Copy each line of the data below exactly, leaving out pictures.

┌──

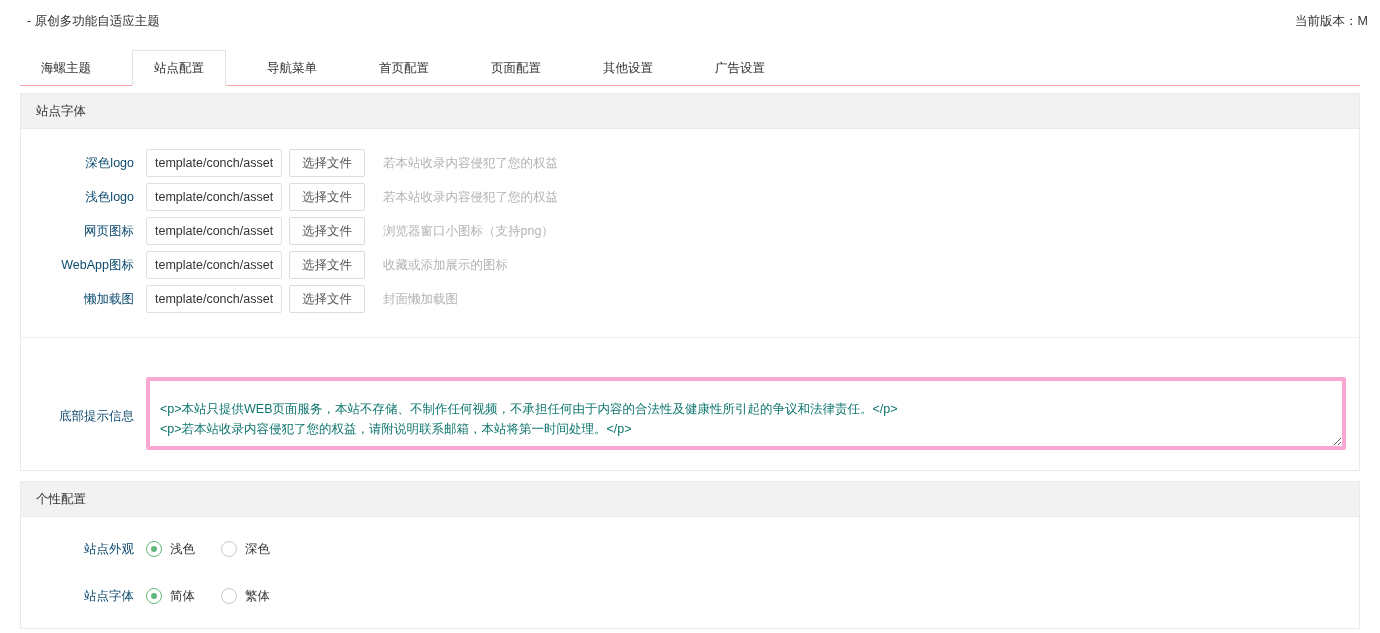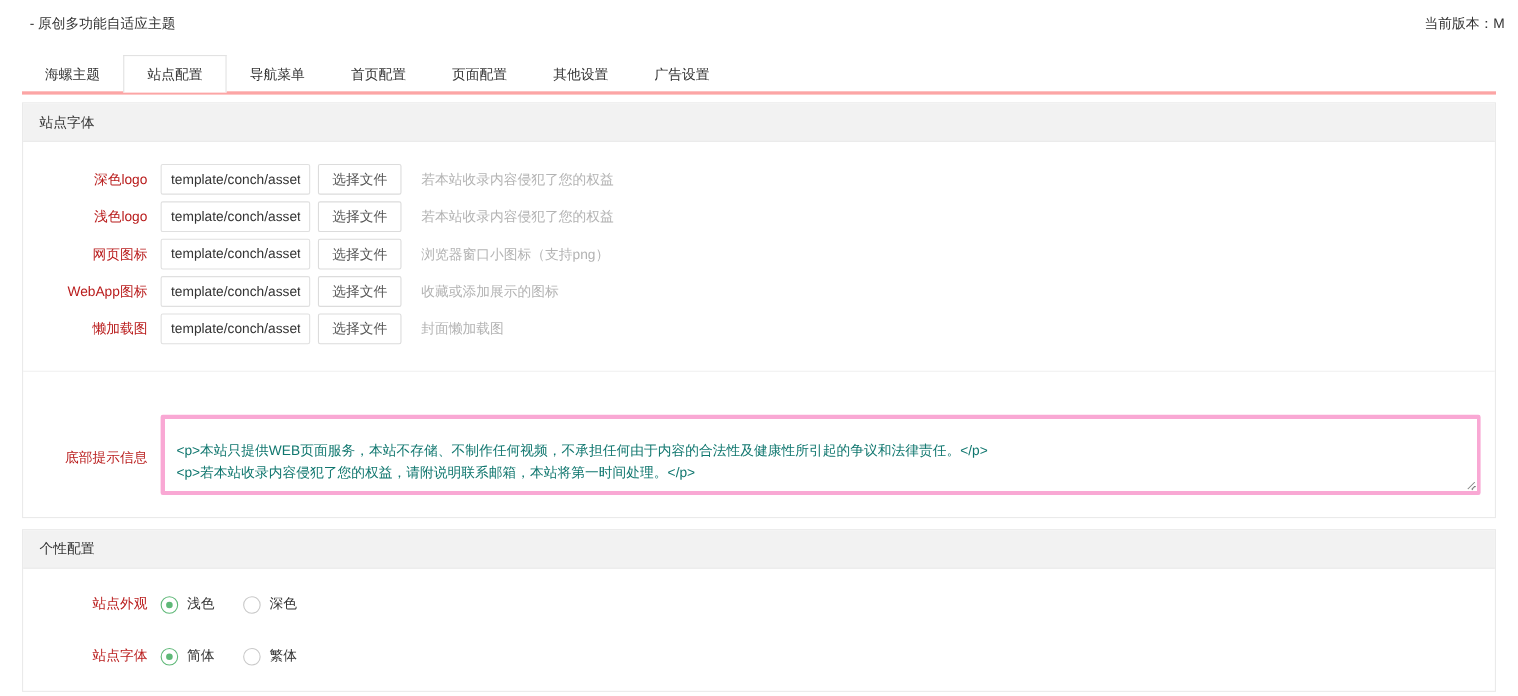--- a/index.html
+++ b/index.html
@@ -17,21 +17,22 @@
     align-items: center;
     padding: 13px 12px 0 27px;
     height: 30px;
   }
   .topbar .version { color: #333; }
   
   .tabs {
     margin: 20px 20px 0;
     display: flex;
     height: 36px;
-    border-bottom: 3px solid #fca5a5;
+    border-bottom: 1px solid #fca5a5;
+    gap: 20px;
   }
   .tab {
     padding: 0 21px;
     line-height: 36px;
     color: #333;
     cursor: pointer;
     white-space: nowrap;
   }
   .tab.active {
     background: #fff;
@@ -61,21 +62,21 @@
     display: flex;
     align-items: center;
     height: 28px;
     margin-bottom: 6px;
   }
   .form-label {
     flex: none;
     width: 125px;
     padding-right: 12px;
     text-align: right;
-    color: #b91c1c;
+    color: #0c4a6e;
   }
   .text-input {
     flex: none;
     width: 136px;
     height: 28px;
     border: 1px solid #e0e0e0;
     border-radius: 2px;
     padding: 0 8px;
     font: inherit;
     color: #333;
@@ -117,21 +118,21 @@
   .panel-body.personal { padding: 22px 0; }
   .radio-row {
     display: flex;
     align-items: center;
     height: 20px;
     margin-bottom: 27px;
   }
   .radio-row:last-child { margin-bottom: 0; }
   .radio {
     display: inline-flex;
-    align-items: flex-end;
+    align-items: flex-start;
     margin-right: 26px;
     cursor: pointer;
     font-family: Liberation Mono, monospace;
   }
   .radio-circle {
     width: 16px;
     height: 16px;
     border-radius: 50%;
     border: 1px solid #c9c9c9;
     background: #fff;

└──

» **Task output**:
--- a/index.html
+++ b/index.html
@@ -17,21 +17,22 @@
     align-items: center;
     padding: 13px 12px 0 27px;
     height: 30px;
   }
   .topbar .version { color: #333; }
   
   .tabs {
     margin: 20px 20px 0;
     display: flex;
     height: 36px;
-    border-bottom: 3px solid #fca5a5;
+    border-bottom: 1px solid #fca5a5;
+    gap: 20px;
   }
   .tab {
     padding: 0 21px;
     line-height: 36px;
     color: #333;
     cursor: pointer;
     white-space: nowrap;
   }
   .tab.active {
     background: #fff;
@@ -61,21 +62,21 @@
     display: flex;
     align-items: center;
     height: 28px;
     margin-bottom: 6px;
   }
   .form-label {
     flex: none;
     width: 125px;
     padding-right: 12px;
     text-align: right;
-    color: #b91c1c;
+    color: #0c4a6e;
   }
   .text-input {
     flex: none;
     width: 136px;
     height: 28px;
     border: 1px solid #e0e0e0;
     border-radius: 2px;
     padding: 0 8px;
     font: inherit;
     color: #333;
@@ -117,21 +118,21 @@
   .panel-body.personal { padding: 22px 0; }
   .radio-row {
     display: flex;
     align-items: center;
     height: 20px;
     margin-bottom: 27px;
   }
   .radio-row:last-child { margin-bottom: 0; }
   .radio {
     display: inline-flex;
-    align-items: flex-end;
+    align-items: flex-start;
     margin-right: 26px;
     cursor: pointer;
     font-family: Liberation Mono, monospace;
   }
   .radio-circle {
     width: 16px;
     height: 16px;
     border-radius: 50%;
     border: 1px solid #c9c9c9;
     background: #fff;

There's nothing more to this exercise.